Instructions to follow —
Set down exactly the lines that run from the one containing "(74, 76) none" to the end of the material below, both included, without pictures.
▼▼▼
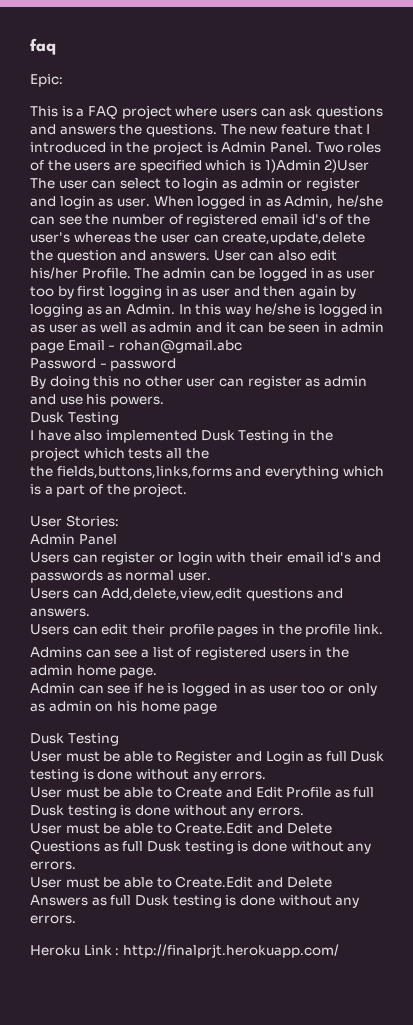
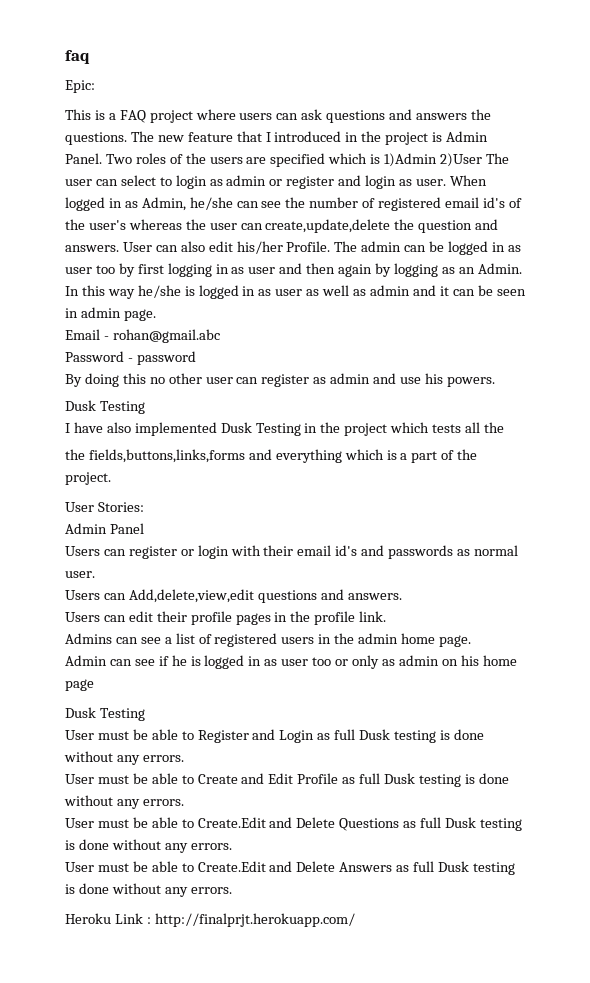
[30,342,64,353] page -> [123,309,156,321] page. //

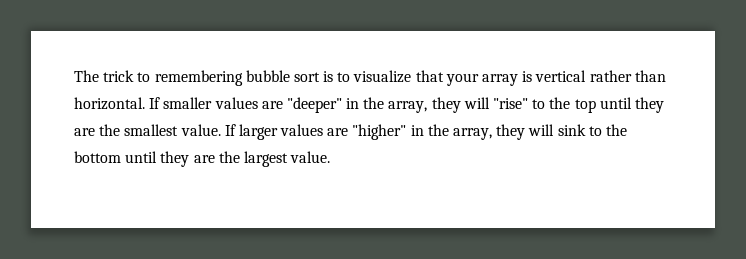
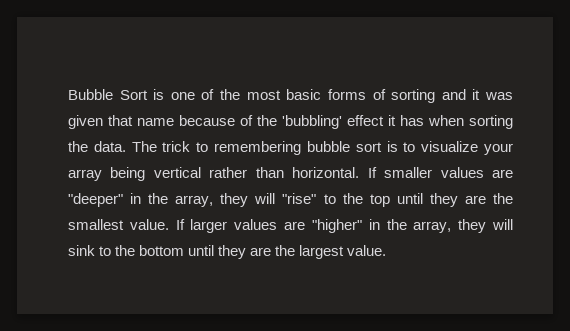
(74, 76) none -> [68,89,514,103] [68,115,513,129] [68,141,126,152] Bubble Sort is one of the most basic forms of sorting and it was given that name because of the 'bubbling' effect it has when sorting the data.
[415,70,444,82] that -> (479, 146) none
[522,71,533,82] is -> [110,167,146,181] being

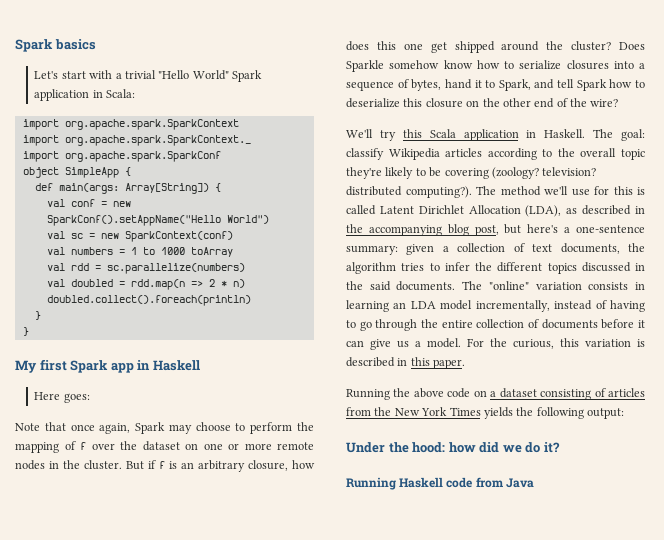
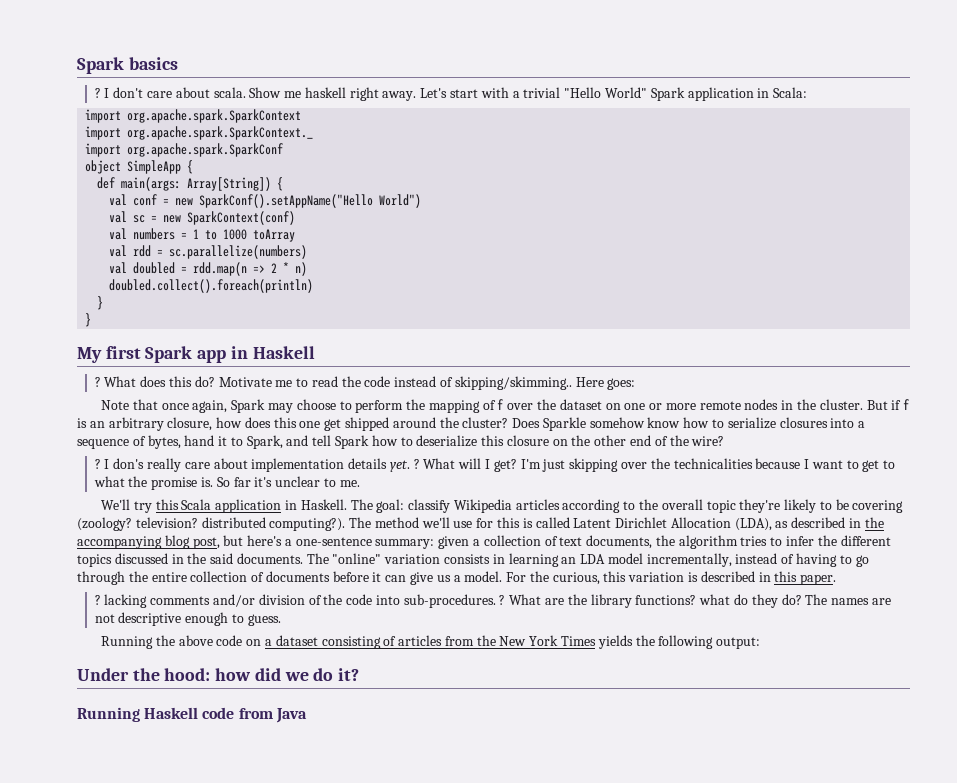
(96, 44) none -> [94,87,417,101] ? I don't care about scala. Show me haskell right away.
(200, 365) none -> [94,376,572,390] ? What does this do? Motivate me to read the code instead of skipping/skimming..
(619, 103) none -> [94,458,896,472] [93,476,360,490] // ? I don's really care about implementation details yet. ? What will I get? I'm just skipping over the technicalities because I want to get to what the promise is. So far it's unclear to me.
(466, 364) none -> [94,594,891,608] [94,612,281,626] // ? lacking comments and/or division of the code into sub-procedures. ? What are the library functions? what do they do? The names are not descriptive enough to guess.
▲▲▲
Output for this exercise —
(74, 76) none -> [68,89,514,103] [68,115,513,129] [68,141,126,152] Bubble Sort is one of the most basic forms of sorting and it was given that name because of the 'bubbling' effect it has when sorting the data.
[415,70,444,82] that -> (479, 146) none
[522,71,533,82] is -> [110,167,146,181] being

(96, 44) none -> [94,87,417,101] ? I don't care about scala. Show me haskell right away.
(200, 365) none -> [94,376,572,390] ? What does this do? Motivate me to read the code instead of skipping/skimming..
(619, 103) none -> [94,458,896,472] [93,476,360,490] // ? I don's really care about implementation details yet. ? What will I get? I'm just skipping over the technicalities because I want to get to what the promise is. So far it's unclear to me.
(466, 364) none -> [94,594,891,608] [94,612,281,626] // ? lacking comments and/or division of the code into sub-procedures. ? What are the library functions? what do they do? The names are not descriptive enough to guess.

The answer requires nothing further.